Endlich sprach sie: „Ich will nichts davon wissen. Es verstößt gegen das Schicksal, das uns auferlegt wurde.“

„Was wurde uns auferlegt? Zu verharren und zu dulden? Keiner von uns befände sich am Leben, wenn ich dulden könnte!“

Jetzt hatte er es ausgesprochen. Seine Großeltern wären nie geboren worden, seine Mutter nicht und auch er nicht. Er selbst war der Stammvater dieser Familie. Sein Sohn würde sie weiter führen. Hätte er den Zeitsprung nie gewagt, es gäbe ihn und seine Kinder nicht!

„Bring meine Enkelkinder zurück!“ Sie funkelte ihn wütend an, ihre Stimme klang keifend. Ja, auch so kannte er sie. Wenn sie nicht betete, versuchte sie, ihre Umgebung zu beherrschen.
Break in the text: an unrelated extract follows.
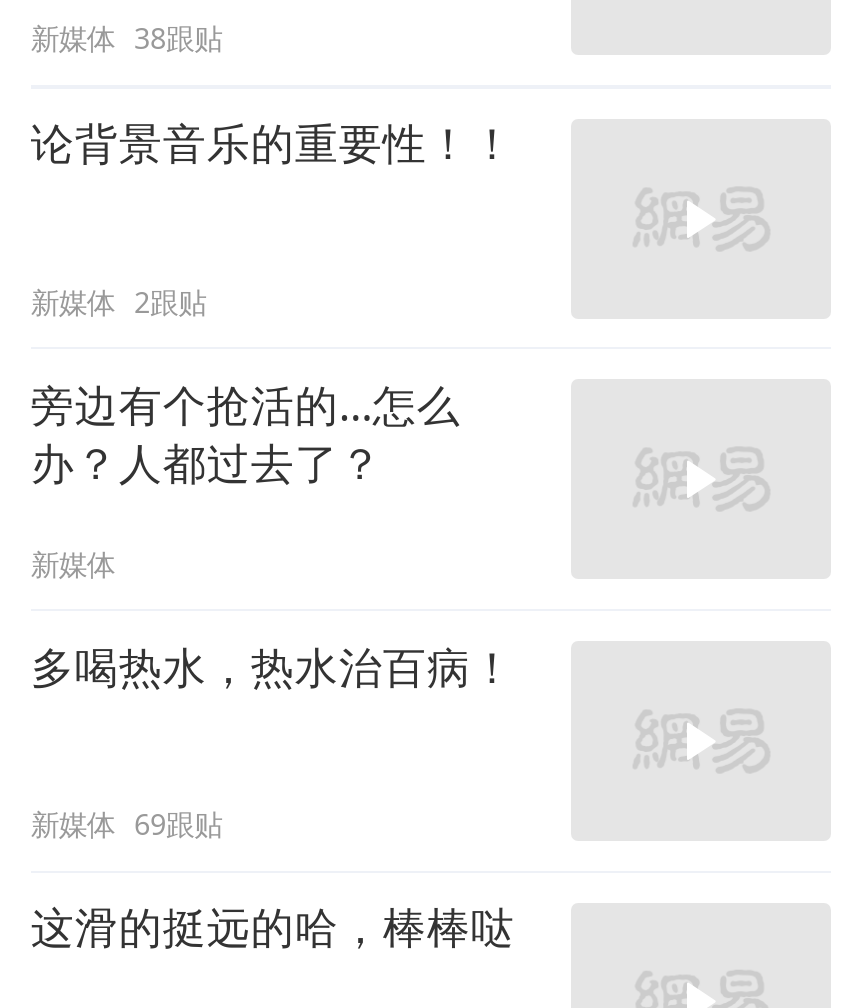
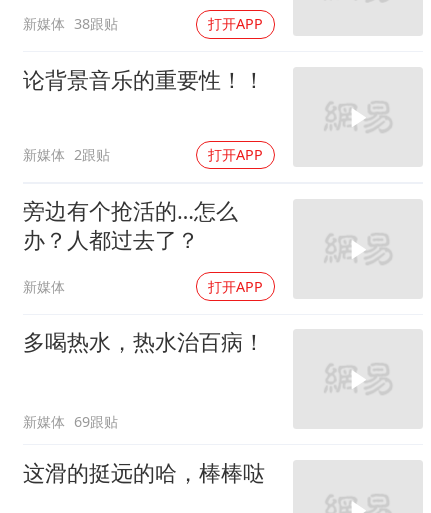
+ 打开APP

+ 打开APP

+ 打开APP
„Sie bleiben, wo sie sind. Ich gehe jetzt auch wieder. – Leb wohl, Mutter.“

Die alte Frau schenkte ihm kein Lächeln, keinen Abschiedsgruß, nur einen finsteren Blick, der ihn zu verdammen suchte. Jäh drehte er sich um, betrat den Gang, schloss die Küchentüre hinter sich, um ihren Blicken entzogen zu sein. Dann schluckte er zwei Tabletten, legte sich einen Gurt an und betätigte den Startknopf. Er durfte nicht in der Gegenwart verharren, musste in die Vergangenheit zurückkehren, um dieses Leben zu ermöglichen.